- _DESCRIPTION OF THE TASK_: Exactly reproduce the lines from the line containing "- Here, we follow" to the end of the data below, inclusive, and nothing else.

(Before-and-after change records)
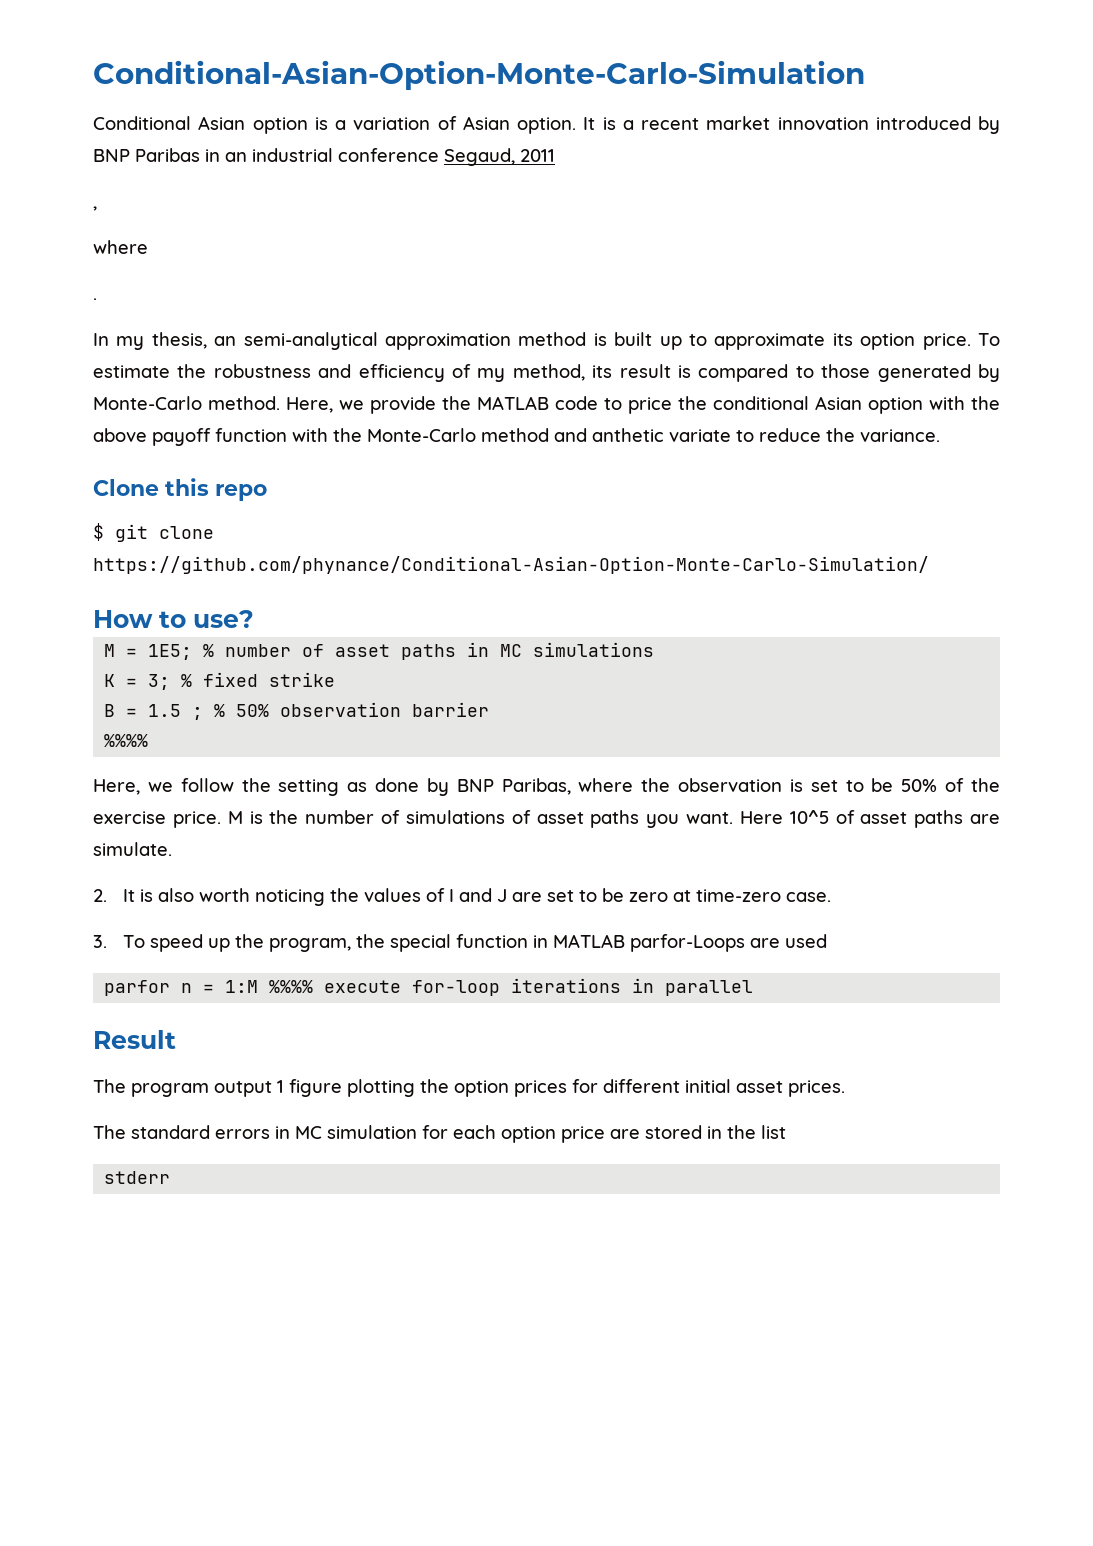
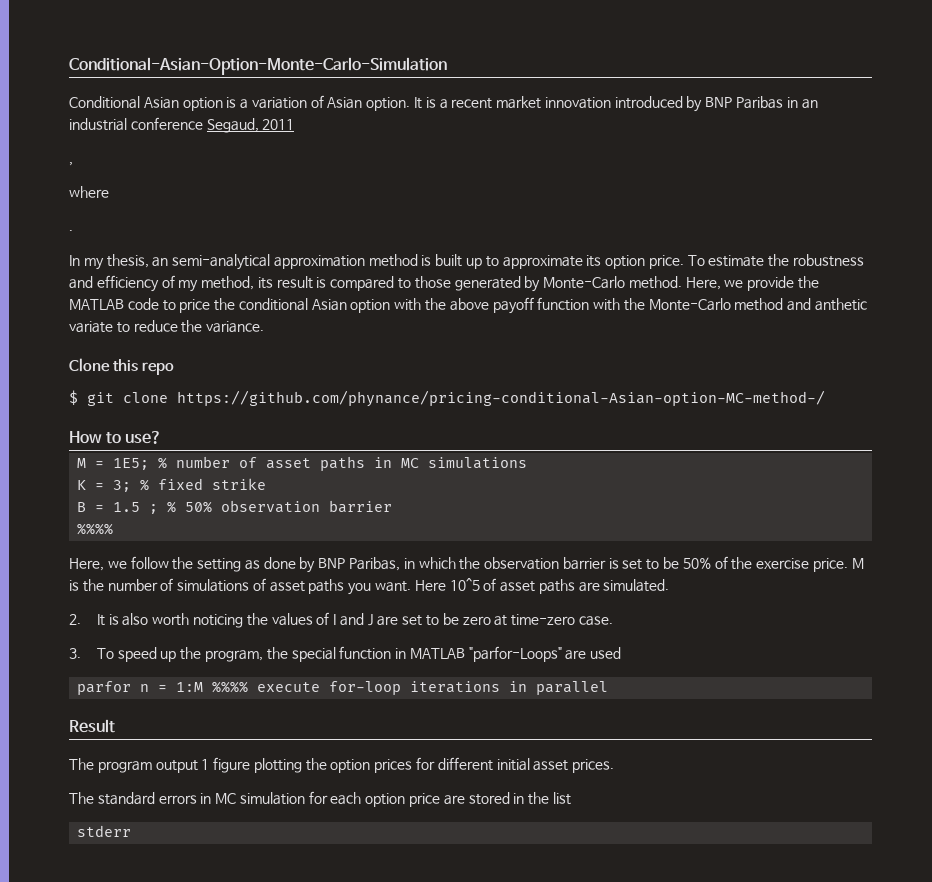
- $ git clone https://github.com/phynance/Conditional-Asian-Option-Monte-Carlo-Simulation/
+ $ git clone https://github.com/phynance/pricing-conditional-Asian-option-MC-method-/
- Here, we follow the setting as done by BNP Paribas, where the observation is set to be 50% of the exercise price.
+ Here, we follow the setting as done by BNP Paribas, in which the observation barrier is set to be 50% of the exercise price.
- Here 10^5 of asset paths are simulate.
+ Here 10^5 of asset paths are simulated.
- 3. To speed up the program, the special function in MATLAB parfor-Loops are used
+ 3. To speed up the program, the special function in MATLAB "parfor-Loops" are used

- _ANSWER TO THE PROBLEM_:
- Here, we follow the setting as done by BNP Paribas, where the observation is set to be 50% of the exercise price.
+ Here, we follow the setting as done by BNP Paribas, in which the observation barrier is set to be 50% of the exercise price.
- Here 10^5 of asset paths are simulate.
+ Here 10^5 of asset paths are simulated.
- 3. To speed up the program, the special function in MATLAB parfor-Loops are used
+ 3. To speed up the program, the special function in MATLAB "parfor-Loops" are used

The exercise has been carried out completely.